ARGANTE : Votre Scapin, dans mon dépit, ne m’a dit la chose qu’en gros ; et vous pourrez de lui, ou de quelque autre, être instruit du détail. Pour moi, je vais vite consulter un avocat, et aviser des biais que j’ai à prendre. Jusqu’au revoir.

Acte II, Scène 2

LÉANDRE, GÉRONTE.

GÉRONTE, seul. Que pourrait-ce être que cette affaire-ci ? Pis encore que le sien ? Pour moi, je ne vois pas ce que l’on peut faire de pis ; et je trouve que se marier sans le consentement de son père est une action qui passe tout ce qu’on peut s’imaginer. Ah ! vous voilà.

LÉANDRE, en courant à lui pour l’embrasser. Ah ! mon père, que j’ai de joie de vous voir de retour !

GÉRONTE, refusant de l’embrasser. Doucement. Parlons un peu d’affaire.

LÉANDRE : Souffrez que je vous embrasse, et que…

GÉRONTE, le repoussant encore. Doucement, vous dis-je.

LÉANDRE : Quoi ? vous me refusez, mon père, de vous exprimer mon transport par mes embrassements !

GÉRONTE : Oui, nous avons quelque chose à démêler ensemble.

LÉANDRE : Et quoi ?

GÉRONTE : Tenez-vous, que je vous voie en face.

LÉANDRE : Comment ?

GÉRONTE : Regardez-moi entre deux yeux.

LÉANDRE : Hé bien ?

GÉRONTE : Qu’est-ce donc qui s’est passé ici ?

LÉANDRE : Ce qui s’est passé ?

GÉRONTE : Oui. Qu’avez-vous fait pendant mon absence ?

LÉANDRE : Que voulez-vous, mon père, que j’aie fait ?

GÉRONTE : Ce n’est pas moi qui veux que vous ayez fait, mais qui demande ce que c’est que vous avez fait.

LÉANDRE : Moi, je n’ai fait aucune chose dont vous ayez lieu de vous plaindre.

GÉRONTE : Aucune chose ?

LÉANDRE : Non.

GÉRONTE : Vous êtes bien résolu.

LÉANDRE : C’est que je suis sûr de mon innocence.

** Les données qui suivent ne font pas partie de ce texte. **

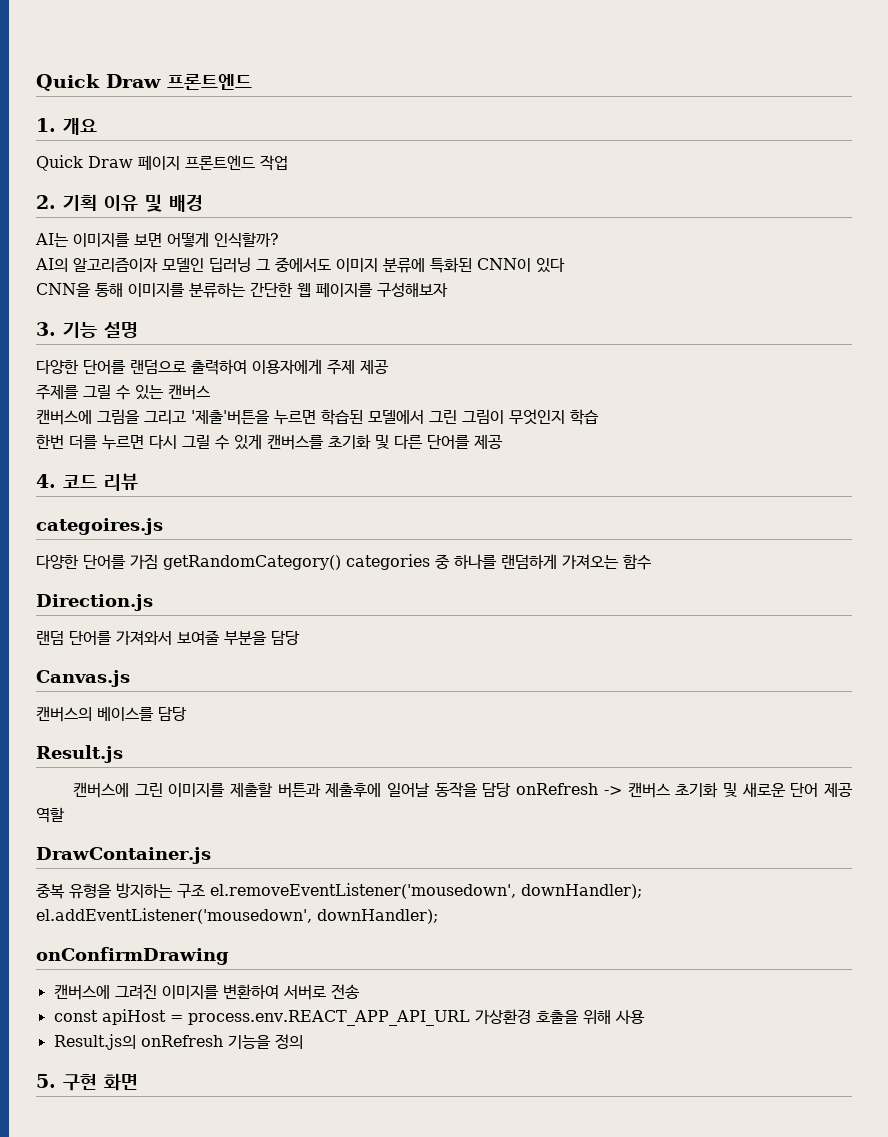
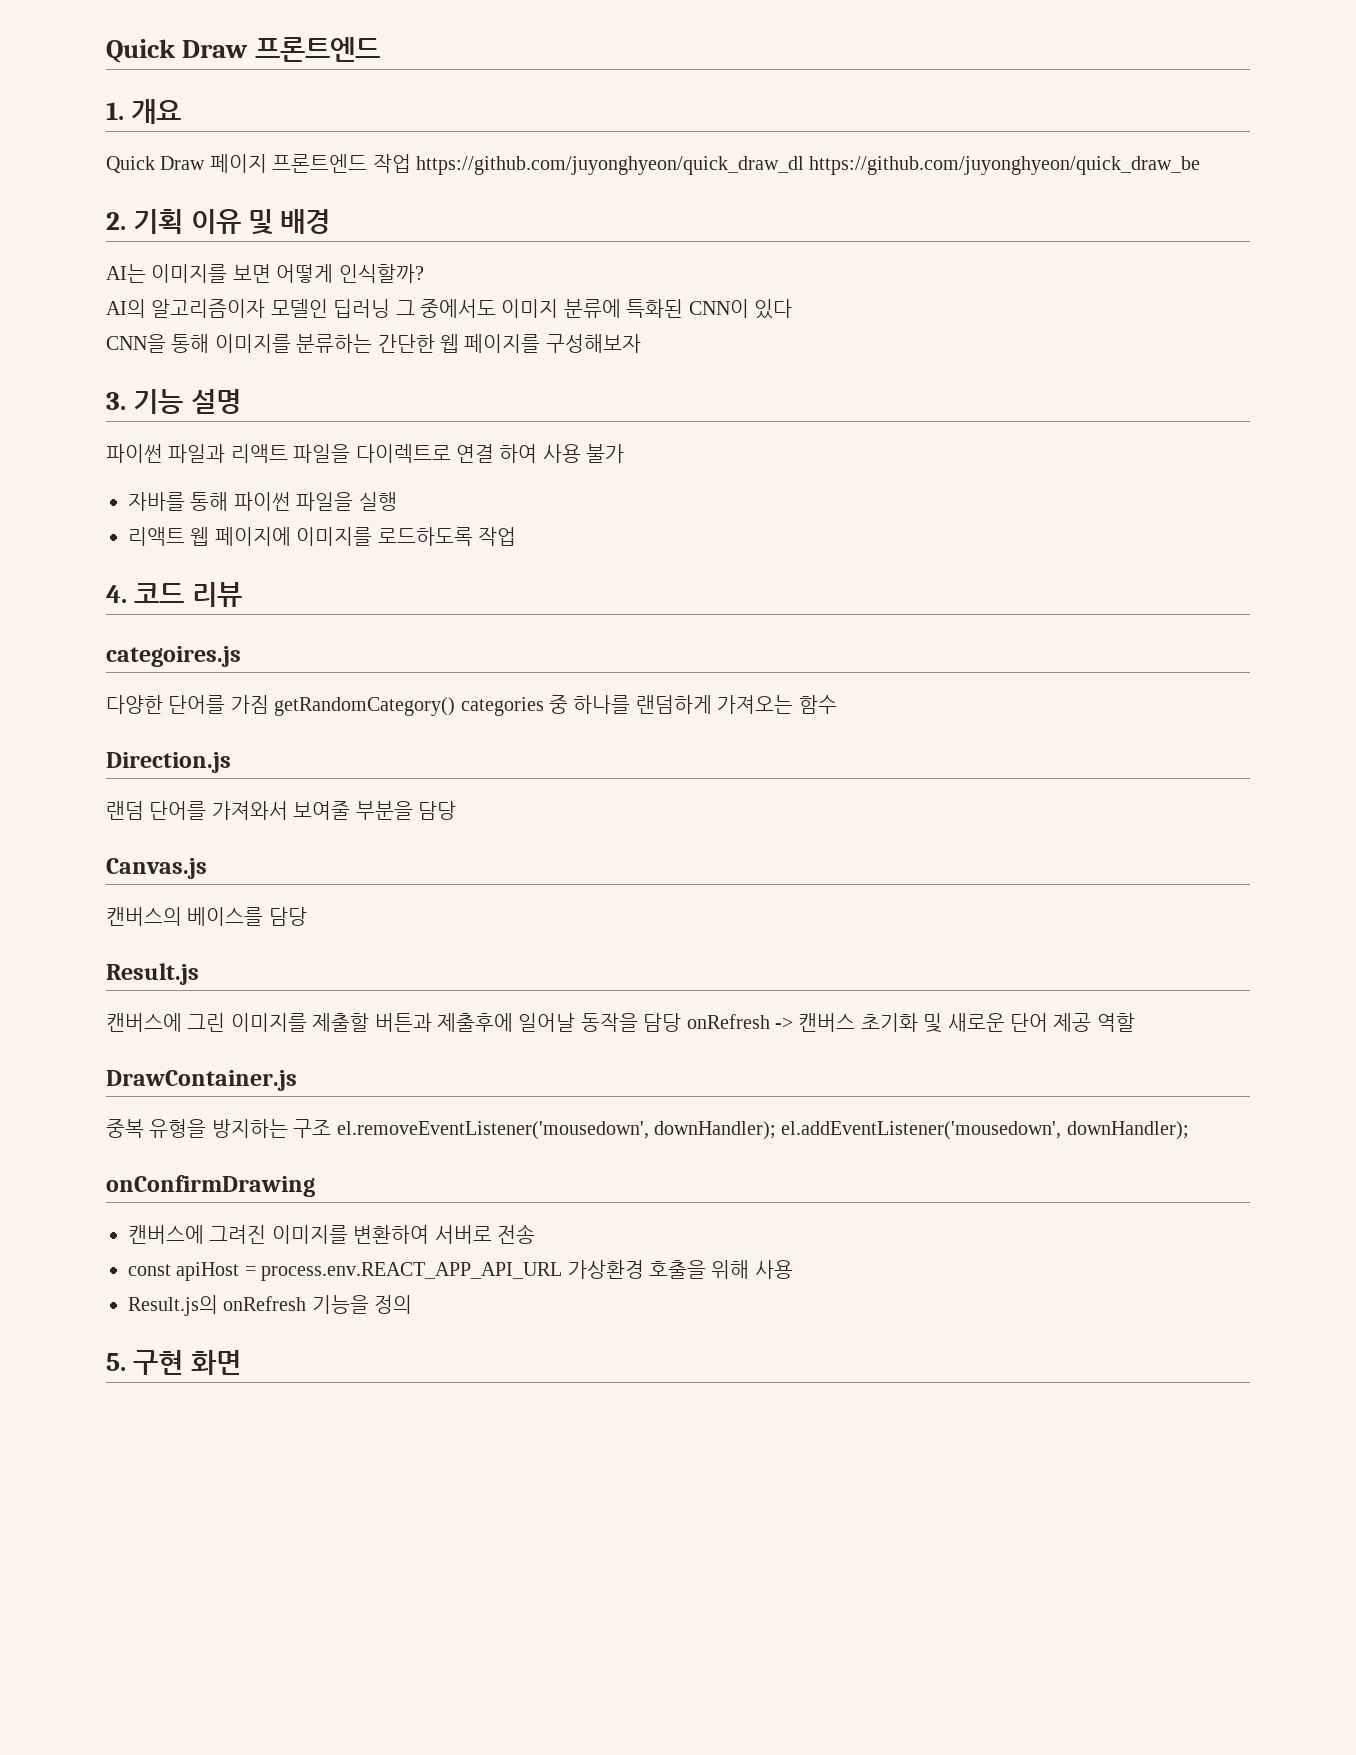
- Quick Draw 페이지 프론트엔드 작업
+ Quick Draw 페이지 프론트엔드 작업 https://github.com/juyonghyeon/quick_draw_dl https://github.com/juyonghyeon/quick_draw_be
- 다양한 단어를 랜덤으로 출력하여 이용자에게 주제 제공
- 주제를 그릴 수 있는 캔버스
- 캔버스에 그림을 그리고 '제출'버튼을 누르면 학습된 모델에서 그린 그림이 무엇인지 학습
- 한번 더를 누르면 다시 그릴 수 있게 캔버스를 초기화 및 다른 단어를 제공
+ 파이썬 파일과 리액트 파일을 다이렉트로 연결 하여 사용 불가
+ 자바를 통해 파이썬 파일을 실행
+ 리액트 웹 페이지에 이미지를 로드하도록 작업

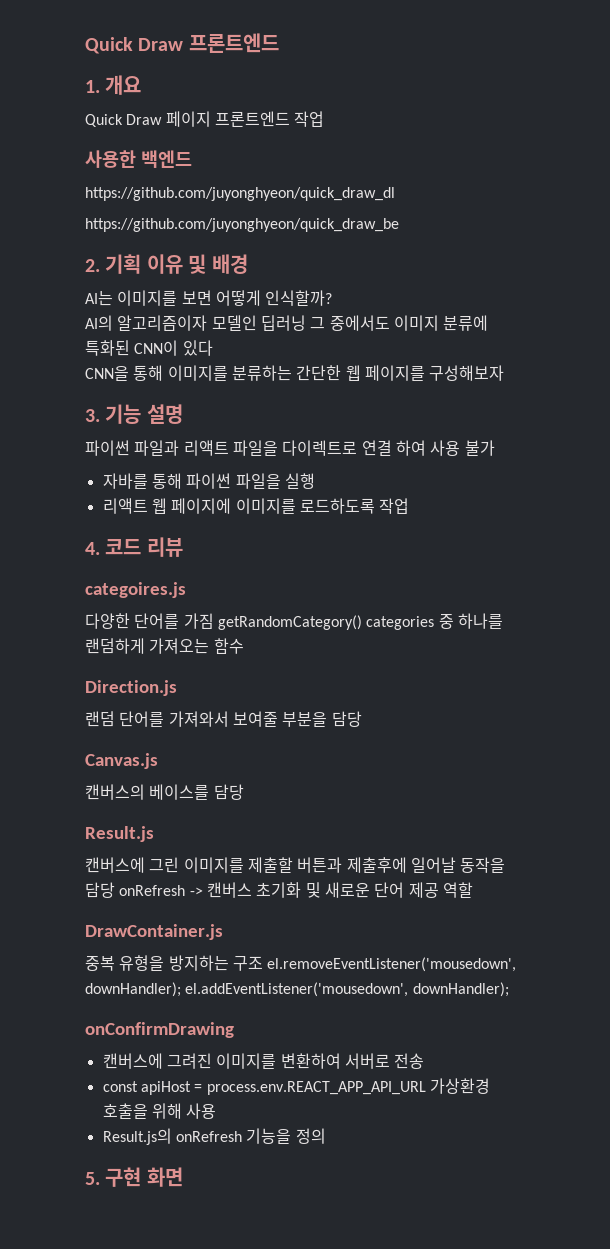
- Quick Draw 페이지 프론트엔드 작업 https://github.com/juyonghyeon/quick_draw_dl https://github.com/juyonghyeon/quick_draw_be
+ Quick Draw 페이지 프론트엔드 작업
+ 사용한 백엔드
+ https://github.com/juyonghyeon/quick_draw_dl
+ https://github.com/juyonghyeon/quick_draw_be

GÉRONTE : Scapin pourtant a dit de vos nouvelles.

LÉANDRE : Scapin !

GÉRONTE : Ah ! ah ! ce mot vous fait rougir.

LÉANDRE : Il vous a dit quelque chose de moi ?

GÉRONTE : Ce lieu n’est pas tout à fait propre à vider cette affaire, et nous allons l’examiner ailleurs. Qu’on se rende au logis. J’y vais revenir tout à l’heure. Ah ! traître, s’il faut que tu me déshonores, je te renonce pour mon fils, et tu peux bien pour jamais te résoudre à fuir de ma présence.